Stored data entries:
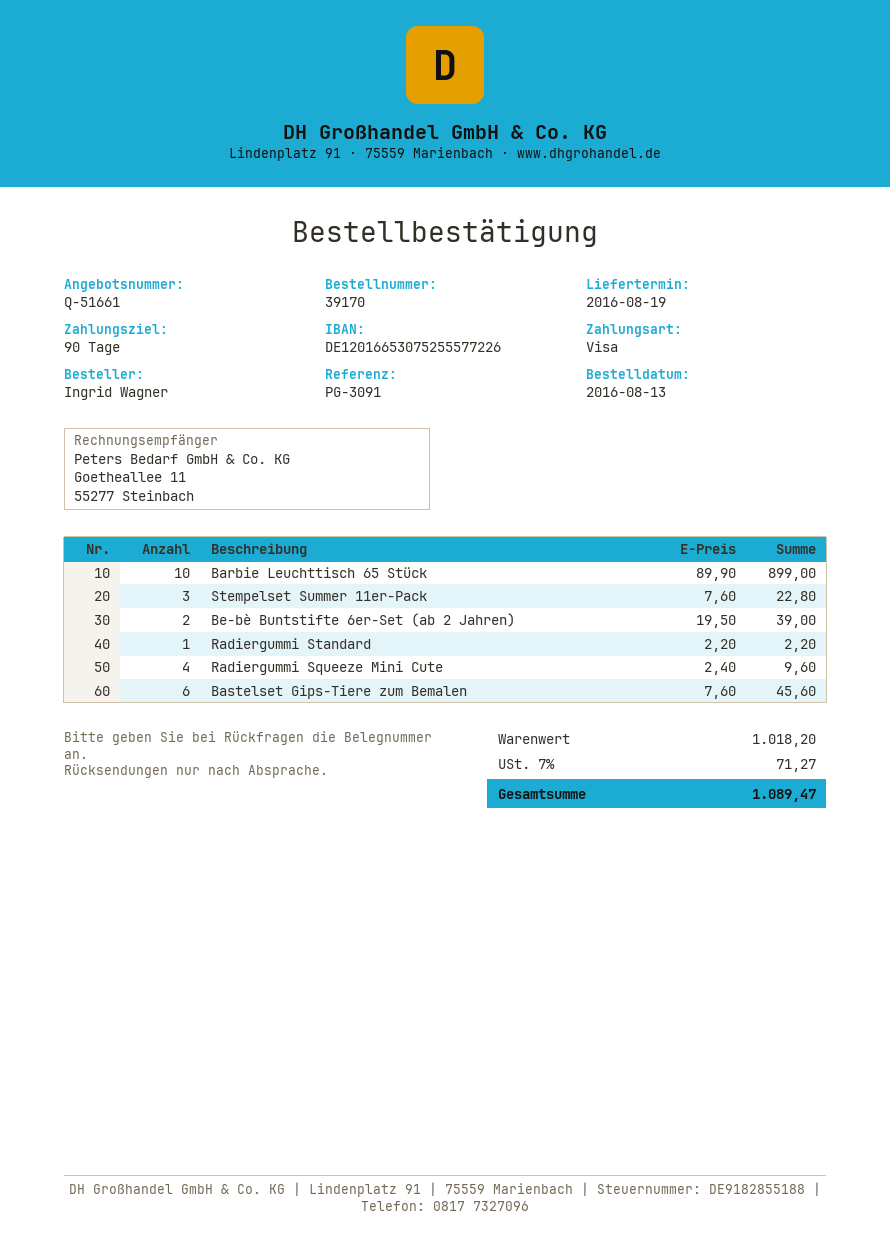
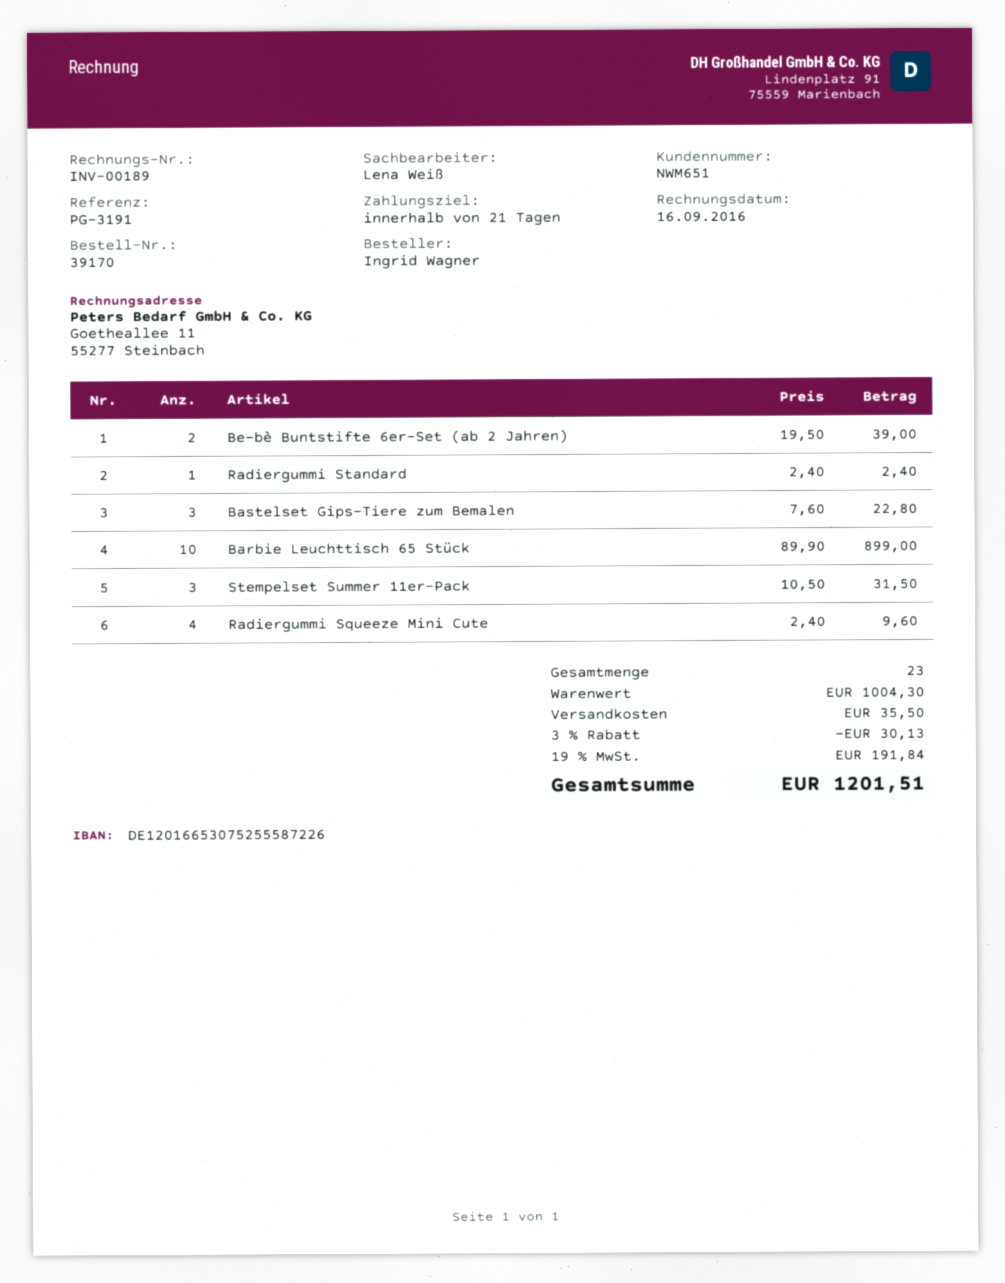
payment terms: 90 days -> 21 days
reference: PG-3091 -> PG-3191
bank account: DE12016653075255577226 -> DE12016653075255587226
Stempelset Summer 11er-Pack: 3 x 7.60 = 22.80 -> 3 x 10.50 = 31.50
Radiergummi Standard: 1 x 2.20 = 2.20 -> 1 x 2.40 = 2.40
Bastelset Gips-Tiere zum Bemalen: 6 x 7.60 = 45.60 -> 3 x 7.60 = 22.80
subtotal: 1018.20 -> 1004.30
discount: none -> 3% = 30.13
shipping: none -> 35.50
tax: 7% = 71.27 -> 19% = 191.84
total: 1089.47 -> 1201.51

Exercise:
In your answer, repeat all the entries exactly, but leave out the pictures.

Written solution:
payment terms: 90 days -> 21 days
reference: PG-3091 -> PG-3191
bank account: DE12016653075255577226 -> DE12016653075255587226
Stempelset Summer 11er-Pack: 3 x 7.60 = 22.80 -> 3 x 10.50 = 31.50
Radiergummi Standard: 1 x 2.20 = 2.20 -> 1 x 2.40 = 2.40
Bastelset Gips-Tiere zum Bemalen: 6 x 7.60 = 45.60 -> 3 x 7.60 = 22.80
subtotal: 1018.20 -> 1004.30
discount: none -> 3% = 30.13
shipping: none -> 35.50
tax: 7% = 71.27 -> 19% = 191.84
total: 1089.47 -> 1201.51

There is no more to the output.